Seru sekali melihat kalian ketakutan seperti itu. Lanjutkan!”
“Jangan!
Kalau Anda mau balas dendam ke saya saja. Jangan ke Jessica! Tolong bebaskan
Jessica!”
“Tahan
sebentar! Wow, wow, sesayang itu Anda sama pacarnya. Romantis sekali, tapi
sayang saya tidak menerima penawaran Anda. Kalian harus mati bersama-sama.

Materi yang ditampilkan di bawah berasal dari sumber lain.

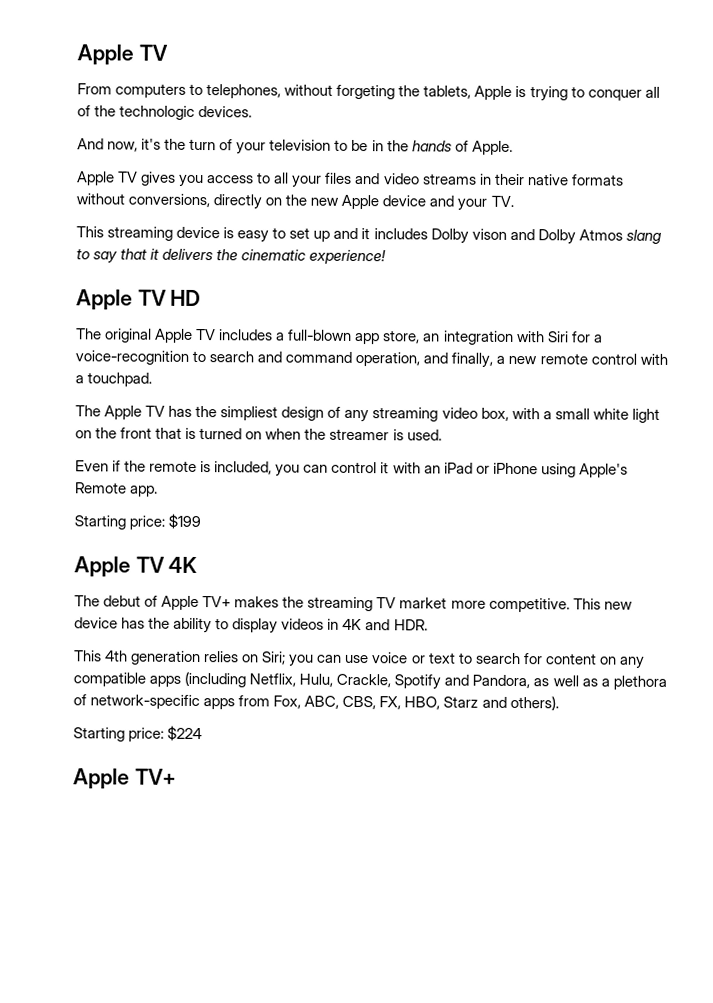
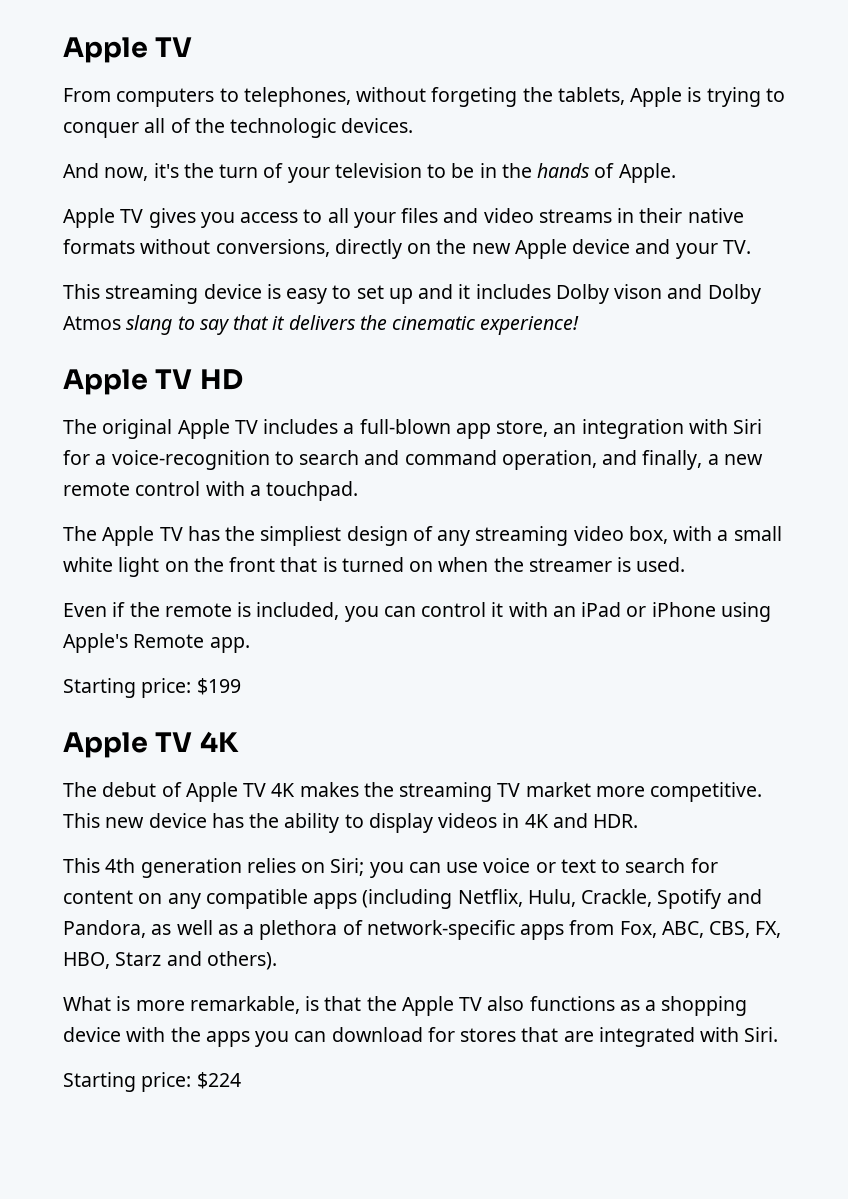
[202,596,232,608] TV+ -> [243,783,296,797] TV 4K
(559, 703) none -> [63,996,748,1016] [63,1027,779,1047] // What is more remarkable, is that the Apple TV also functions as a shopping device with the apps you can download for stores that are integrated with Siri.
[73,768,177,790] // Apple TV+ -> (241, 1080) none

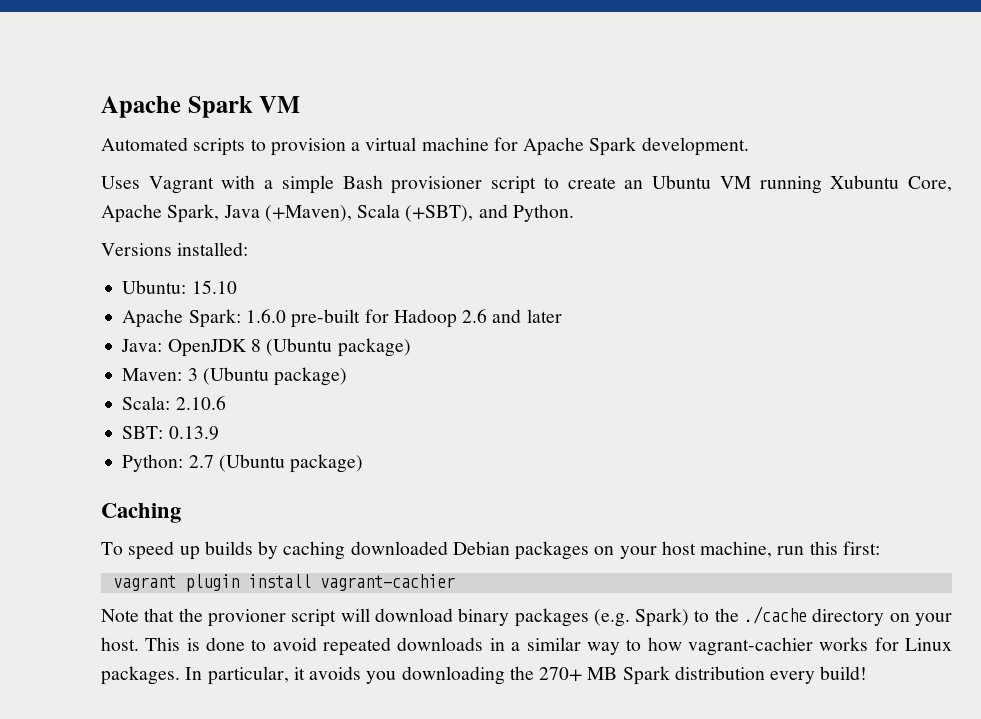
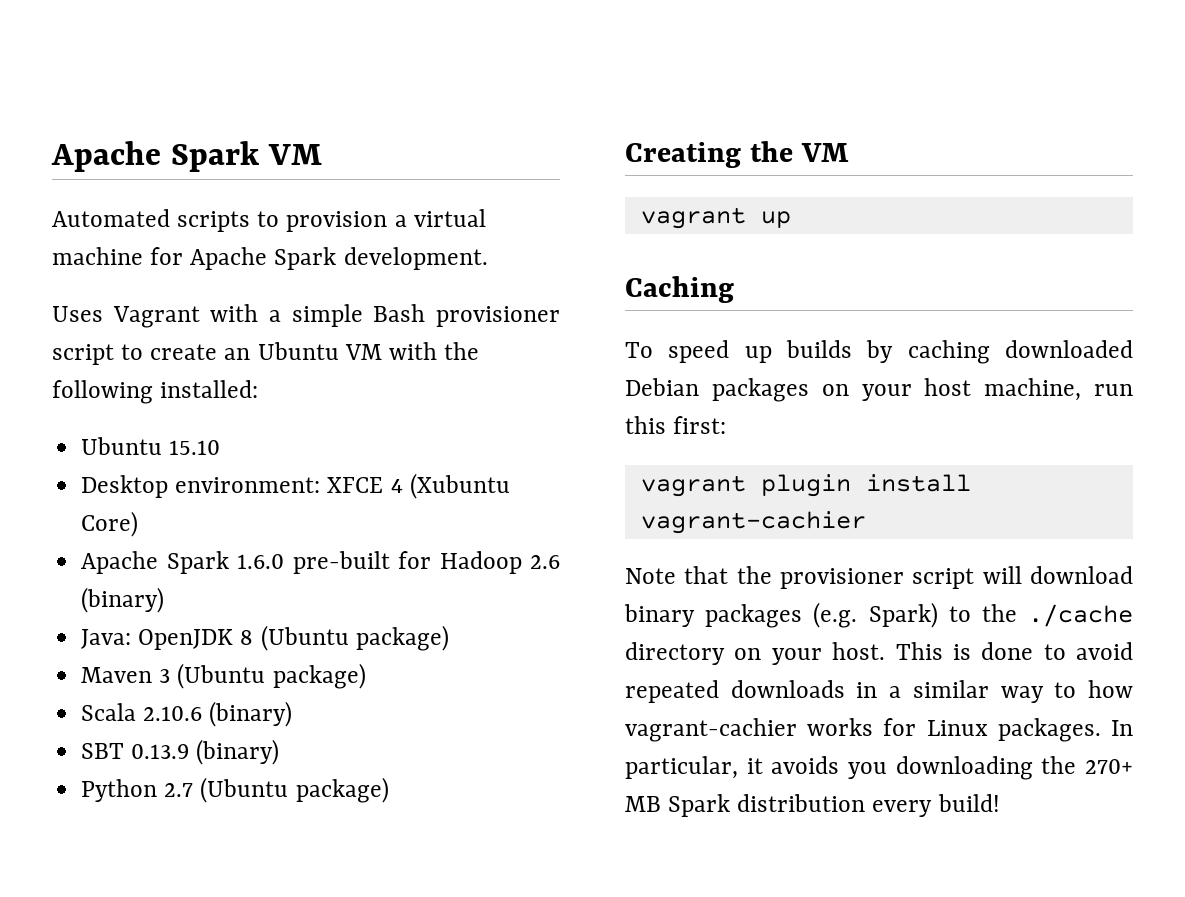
[759,175,953,194] [101,204,574,223] [101,243,172,256] running Xubuntu Core, Apache Spark, Java (+Maven), Scala (+SBT), and Python. // Versions -> [388,342,480,360] [52,380,153,404] with the following
[122,280,187,294] Ubuntu: -> [81,437,163,455] Ubuntu
[122,309,241,328] // Apache Spark: -> [81,473,510,499] [81,511,139,537] [81,551,229,574] // Desktop environment: XFCE 4 (Xubuntu Core) // Apache Spark
[492,309,562,323] and later -> [81,587,165,613] (binary)
[122,368,183,381] Maven: -> [81,667,153,683] Maven
[122,396,171,410] Scala: -> [81,703,137,721] Scala
[122,426,164,439] // SBT: -> [209,701,293,727] [81,743,125,759] (binary) // SBT
[122,454,184,472] // Python: -> [196,739,280,765] [81,779,158,802] (binary) // Python
(364, 463) none -> [625,141,849,168] [640,207,791,229] // Creating the VM // vagrant up
[207,609,286,627] provioner -> [780,568,904,589] provisioner

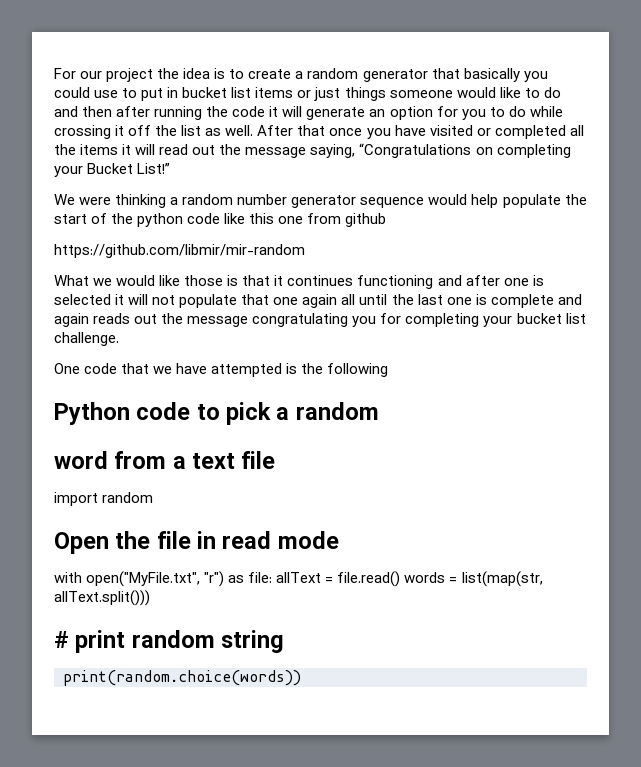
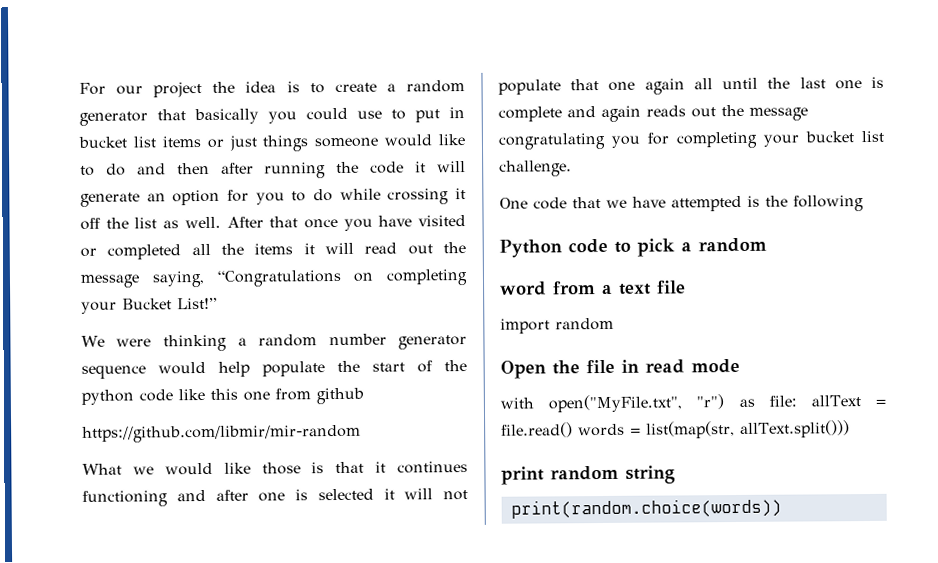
[54,631,69,648] # -> (850, 429) none

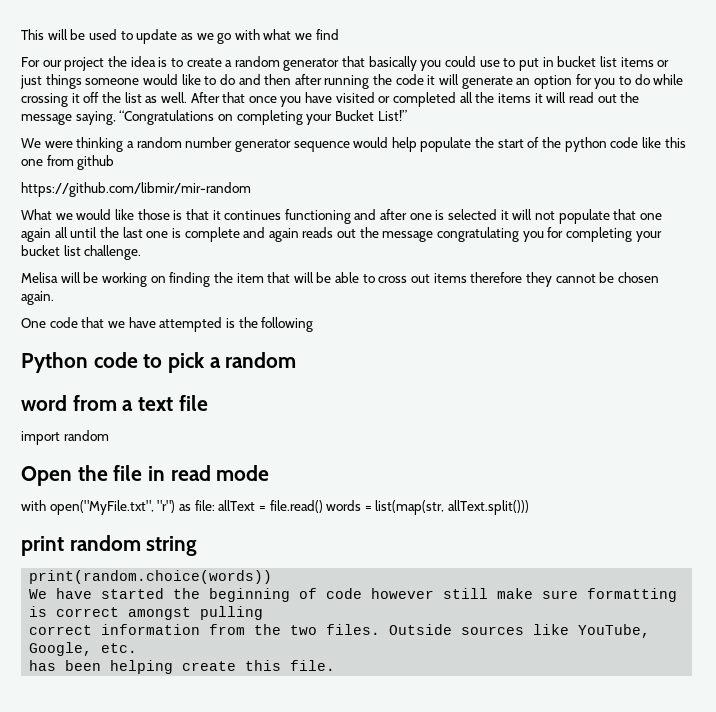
(79, 88) none -> [21,29,339,44] This will be used to update as we go with what we find //
(572, 168) none -> [21,272,659,287] [21,291,54,305] // Melisa will be working on finding the item that will be able to cross out items therefore they cannot be chosen again.
(782, 508) none -> [29,588,678,602] [29,606,264,620] [29,624,651,638] [29,642,138,656] [29,660,336,674] // We have started the beginning of code however still make sure formatting is correct amongst pulling // correct information from the two files. Outside sources like YouTube, Google, etc. // has been helping create this file.

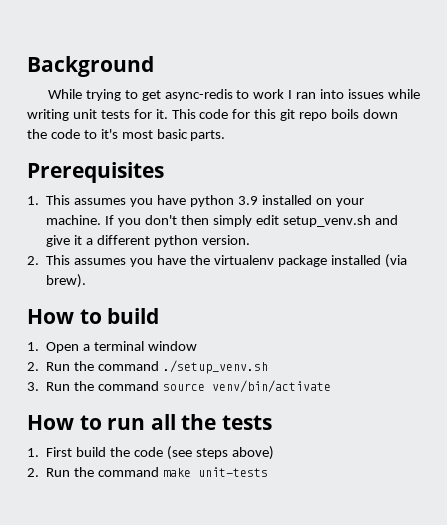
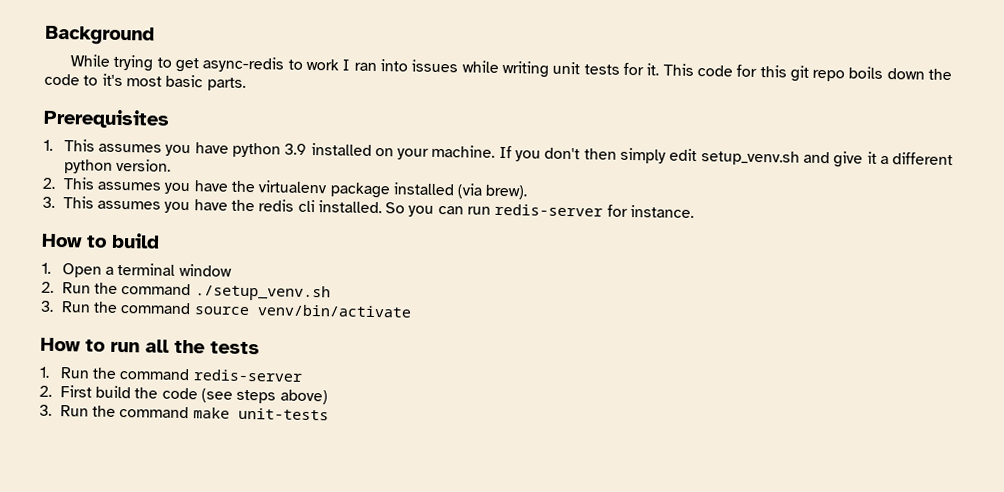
(87, 281) none -> [42,196,695,219] // 3. This assumes you have the redis cli installed. So you can run redis-server for instance.
(39, 452) none -> [59,367,303,382] [39,385,52,397] Run the command redis-server // 2.
[27,468,39,477] 2. -> [39,404,52,416] 3.

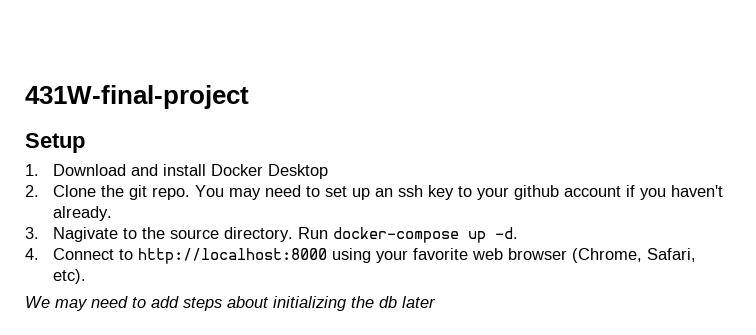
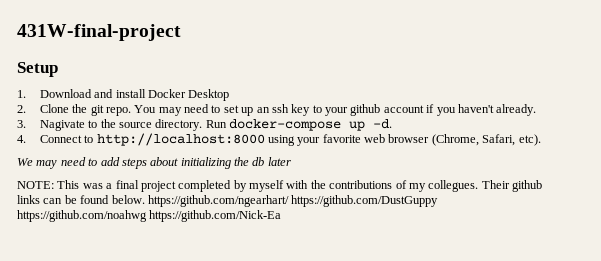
(436, 302) none -> [17,180,542,192] [17,195,439,207] [17,210,282,222] // NOTE: This was a final project completed by myself with the contributions of my collegues. Their github links can be found below. https://github.com/ngearhart/ https://github.com/DustGuppy https://github.com/noahwg https://github.com/Nick-Ea

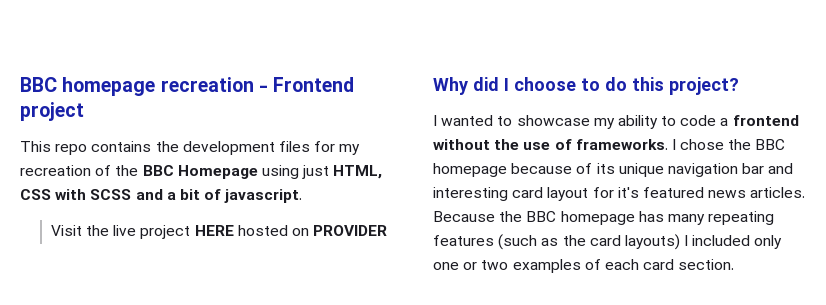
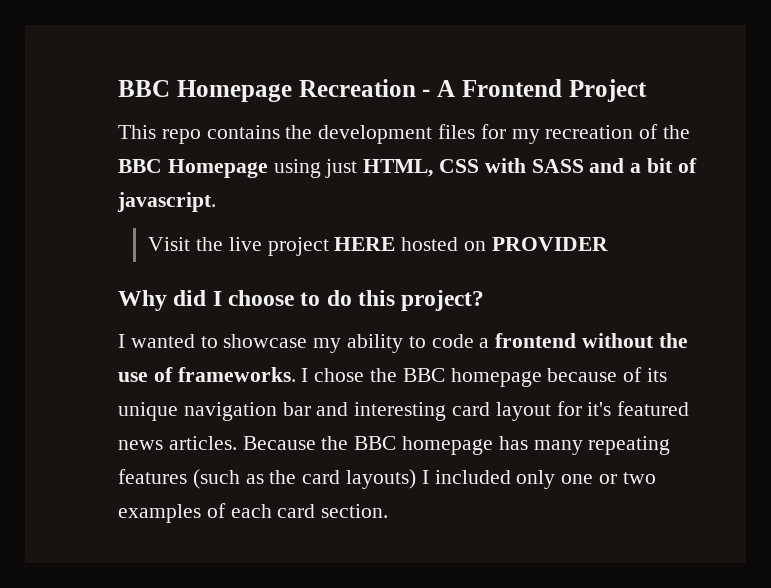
[20,77,355,96] [20,102,84,121] BBC homepage recreation - Frontend project -> [118,79,647,102] BBC Homepage Recreation - A Frontend Project
[90,189,132,200] SCSS -> [531,159,584,173] SASS

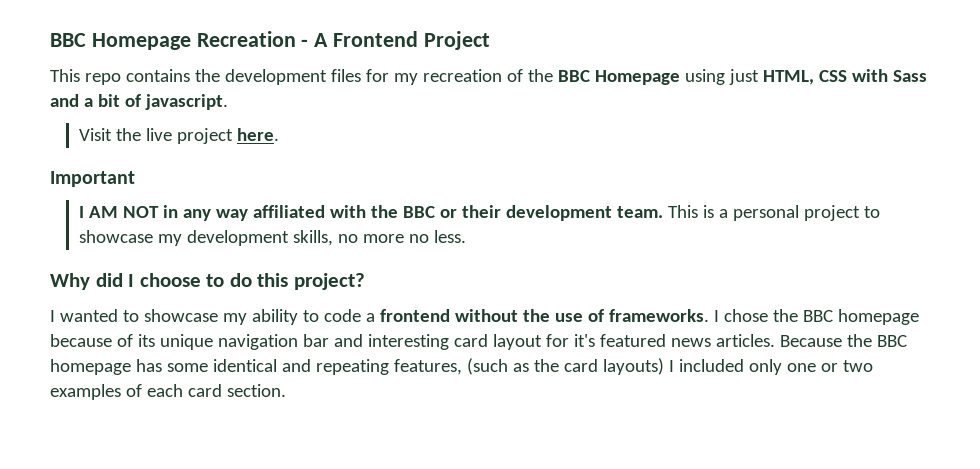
[531,159,584,173] SASS -> [892,70,927,82] Sass
[334,237,608,251] HERE hosted on PROVIDER -> [237,128,280,141] [50,171,135,187] [79,205,880,221] [79,230,467,246] here. // Important // I AM NOT in any way affiliated with the BBC or their development team. This is a personal project to showcase my development skills, no more no less.
[533,436,671,455] [118,469,187,484] many repeating features -> [166,359,462,375] some identical and repeating features,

Sekarang boleh lanjut. Turunkan kerangkengnya lagi!”
“Sialan!”
“Jul,
aku takut. Aku nggak mau mati sekarang,” ujar Jessica sambil mendekatkan diri
pada Julian.
“Kamu
yang tenang ya. Kita pasti bisa keluar dari sini.”
Julian
berusaha menenangkan Jessica dengan membelai rambutnya. Ia meminta gadis itu
untuk memejamkan matanya.
“Tenang
ya, Jess. Kita sama-sama hadapi hal ini.”
“Aku
takut. Sudah sampai mana kita?”
“Hmm …
kurang lebih 5 meter lagi kita menyentuh air.”
“Gimana
ini?”
“Kamu
tenang ya. Aku dan kamu ‘kan udah biasa berenang. Jadi hal ini bukan masalah
besar. Kita tinggal tahan napas untuk beberapa saat sampai kita bisa keluar
dari kerangkeng ini.”
“Kamu
yakin kita bisa keluar dari sini?”
“Aku
yakin. Sekarang kamu tenangkan diri.”
“Hai,
hai, gimana kabarnya kalian? Semoga kalian masih kuat ya? Kayaknya masih kurang
seru kalau kalian hanya sekadar tenggelam di kolam renang. Gimana kalau saya
tambahkan sesuatu di dalam kolamnya. Tambahin apa ya? Hmm … buaya atau mungkin
hiu kali ya biar bisa melahap kalian?”
“Jangan
gila, Anda! Tolong hentikan permainan gila Anda!”
“Wah,
seru nih! Jadi mau apa kalian? Buaya atau hiu? Saya masih menunggu jawaban
kalian loh.”
“Jangan
macam-macam Anda!”
“Lanjutkan!
Turunkan kerangkengnya!”
“Sialan!
Jangan jadi pengecut Anda! Hadapi saya dengan jantan!”
“Aw
takut. Ada yang ngancam saya.”
“Hentikan
kerangkengnya!” ujar seseorang yang muncul dari balkon dengan ketinggian lima
meter. Meskipun orang tersebut mengenakan topeng, Julian mengenali suara
tersebut.
“Gimana?
Kalian sudah cukup menderita belum?”
“Sebenarnya
apa mau kalian?”
“Nggak
banyak, Jul. Gue hanya mau lo sama Jessica menderita seumur hidup.”
“Jul,
kok suara yang ini kayaknya aku kenal deh. Suara siapa ya? Kamu kenal
suaranya?”
“Kenal,
banget Jess. Suaranya memang nggak asing.”
“Bagus
kalau lo kenal sama suara gue. Gue dendam sama lo dan Jessica. Lo udsh bikin
gue masuk penjara, keluarga gue jadi hancur berantakan gara-gara kalian! Mama
dan Papa gue jadi nggak harmonis saat gue di penjara hingga akhirnya cerai.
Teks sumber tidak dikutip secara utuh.